1. Start with Mother and Child
Let me say at the outset that mothers don't cause mental illness. That myth was dispelled long ago. But a mother can foster lifelong mental health. That's tough to do when she's depressed.
In the early months, no doubt Wanda was.
I didn't know it as post-partum depression. Was there such a term in 1965? But I can still see her sad face as I'd walk through the door in our Shirley Place apartment in Cincinnati's western hills. She might still be in her housecoat, strawberry blonde hair not combed. She seemed so frustrated, so inadequate with this baby who had no interest in taking naps during the day. The child seemed happy. The mother wasn't.
I tried to be sympathetic. But in truth, I didn't know how to help her.
Wanda, who died in 1997, was my first wife. We'd been married about three years when Robyn was born, in October, 1965. I had dropped my plan to be a minister and was doing student teaching in the morning and early afternoon, then typing freight bills at Mason-Dixon Truck Lines during the evenings. So the two of them, mother and child, were stuck together for much of the day.
It's pretty common for a new mother to get the blues. Most snap out of it within a few weeks. But for others, the blues turns into a major depression. Untreated the depression can last for years. It can become a lifetime of battling the disability, with only periodic remissions.

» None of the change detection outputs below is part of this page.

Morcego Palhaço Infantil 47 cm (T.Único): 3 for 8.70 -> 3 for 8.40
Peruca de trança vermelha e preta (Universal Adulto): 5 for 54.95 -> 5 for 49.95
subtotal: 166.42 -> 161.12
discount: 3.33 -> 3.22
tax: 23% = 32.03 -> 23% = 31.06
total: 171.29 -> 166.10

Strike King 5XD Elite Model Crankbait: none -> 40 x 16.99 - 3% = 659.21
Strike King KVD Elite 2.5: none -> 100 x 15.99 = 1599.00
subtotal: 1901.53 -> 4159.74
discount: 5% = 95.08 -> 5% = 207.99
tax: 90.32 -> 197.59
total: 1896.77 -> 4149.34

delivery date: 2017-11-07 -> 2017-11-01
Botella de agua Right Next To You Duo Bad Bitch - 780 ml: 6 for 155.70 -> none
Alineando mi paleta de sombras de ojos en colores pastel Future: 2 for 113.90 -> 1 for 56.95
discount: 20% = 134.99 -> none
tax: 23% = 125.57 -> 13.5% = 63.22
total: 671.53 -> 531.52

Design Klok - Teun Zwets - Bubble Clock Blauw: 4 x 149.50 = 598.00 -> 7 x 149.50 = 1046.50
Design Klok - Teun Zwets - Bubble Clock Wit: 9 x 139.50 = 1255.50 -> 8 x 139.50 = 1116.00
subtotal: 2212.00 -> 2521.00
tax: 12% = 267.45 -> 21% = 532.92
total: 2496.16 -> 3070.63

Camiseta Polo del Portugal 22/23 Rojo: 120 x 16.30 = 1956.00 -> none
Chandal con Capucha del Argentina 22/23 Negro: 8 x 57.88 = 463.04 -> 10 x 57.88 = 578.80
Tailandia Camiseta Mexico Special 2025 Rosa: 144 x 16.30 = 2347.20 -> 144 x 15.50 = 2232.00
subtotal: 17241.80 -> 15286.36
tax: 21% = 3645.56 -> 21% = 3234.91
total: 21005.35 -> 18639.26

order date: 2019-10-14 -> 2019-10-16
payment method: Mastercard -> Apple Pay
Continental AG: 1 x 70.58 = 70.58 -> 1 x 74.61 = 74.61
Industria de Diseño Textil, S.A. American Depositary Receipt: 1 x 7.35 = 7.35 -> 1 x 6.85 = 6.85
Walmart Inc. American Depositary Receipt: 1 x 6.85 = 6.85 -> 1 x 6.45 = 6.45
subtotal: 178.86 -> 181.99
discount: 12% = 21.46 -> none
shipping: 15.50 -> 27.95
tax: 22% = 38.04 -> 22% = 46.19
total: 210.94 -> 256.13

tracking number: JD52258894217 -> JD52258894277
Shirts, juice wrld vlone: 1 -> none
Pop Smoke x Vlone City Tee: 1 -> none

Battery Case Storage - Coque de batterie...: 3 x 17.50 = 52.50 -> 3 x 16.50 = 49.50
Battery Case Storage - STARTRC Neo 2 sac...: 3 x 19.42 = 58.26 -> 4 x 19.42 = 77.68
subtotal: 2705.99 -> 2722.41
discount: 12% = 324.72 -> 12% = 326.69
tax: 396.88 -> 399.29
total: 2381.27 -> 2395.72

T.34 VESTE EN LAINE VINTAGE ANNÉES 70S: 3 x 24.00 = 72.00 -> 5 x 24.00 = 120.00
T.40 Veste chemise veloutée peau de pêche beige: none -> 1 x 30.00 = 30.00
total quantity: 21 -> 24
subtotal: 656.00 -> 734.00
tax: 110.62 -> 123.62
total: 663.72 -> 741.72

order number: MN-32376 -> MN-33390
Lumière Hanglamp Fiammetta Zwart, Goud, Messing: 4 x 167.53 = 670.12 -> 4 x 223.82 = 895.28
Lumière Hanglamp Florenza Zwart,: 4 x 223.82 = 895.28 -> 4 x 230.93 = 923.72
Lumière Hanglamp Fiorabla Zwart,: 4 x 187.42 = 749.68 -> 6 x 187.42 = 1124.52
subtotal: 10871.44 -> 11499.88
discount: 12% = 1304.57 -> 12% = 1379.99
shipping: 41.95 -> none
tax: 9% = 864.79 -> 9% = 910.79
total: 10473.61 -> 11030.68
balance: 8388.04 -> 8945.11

The story doesn't end there. Most of us can readily grasp this. The relationship between mother and child is critical to the child's mental health. It's the early bonding. It's the thousand ways a mother communicates to the child that he or she is wanted and loved without condition. Or, in tragic cases, she fails to communicate all that. Maybe the father's love rescues the child, maybe not.
The mother's mental health could be the most precious gift she can give to her child. If you see a baby who appears depressed, listless, it's not a great leap to assume that the mother has been depressed too. She hasn't been able to engage the child.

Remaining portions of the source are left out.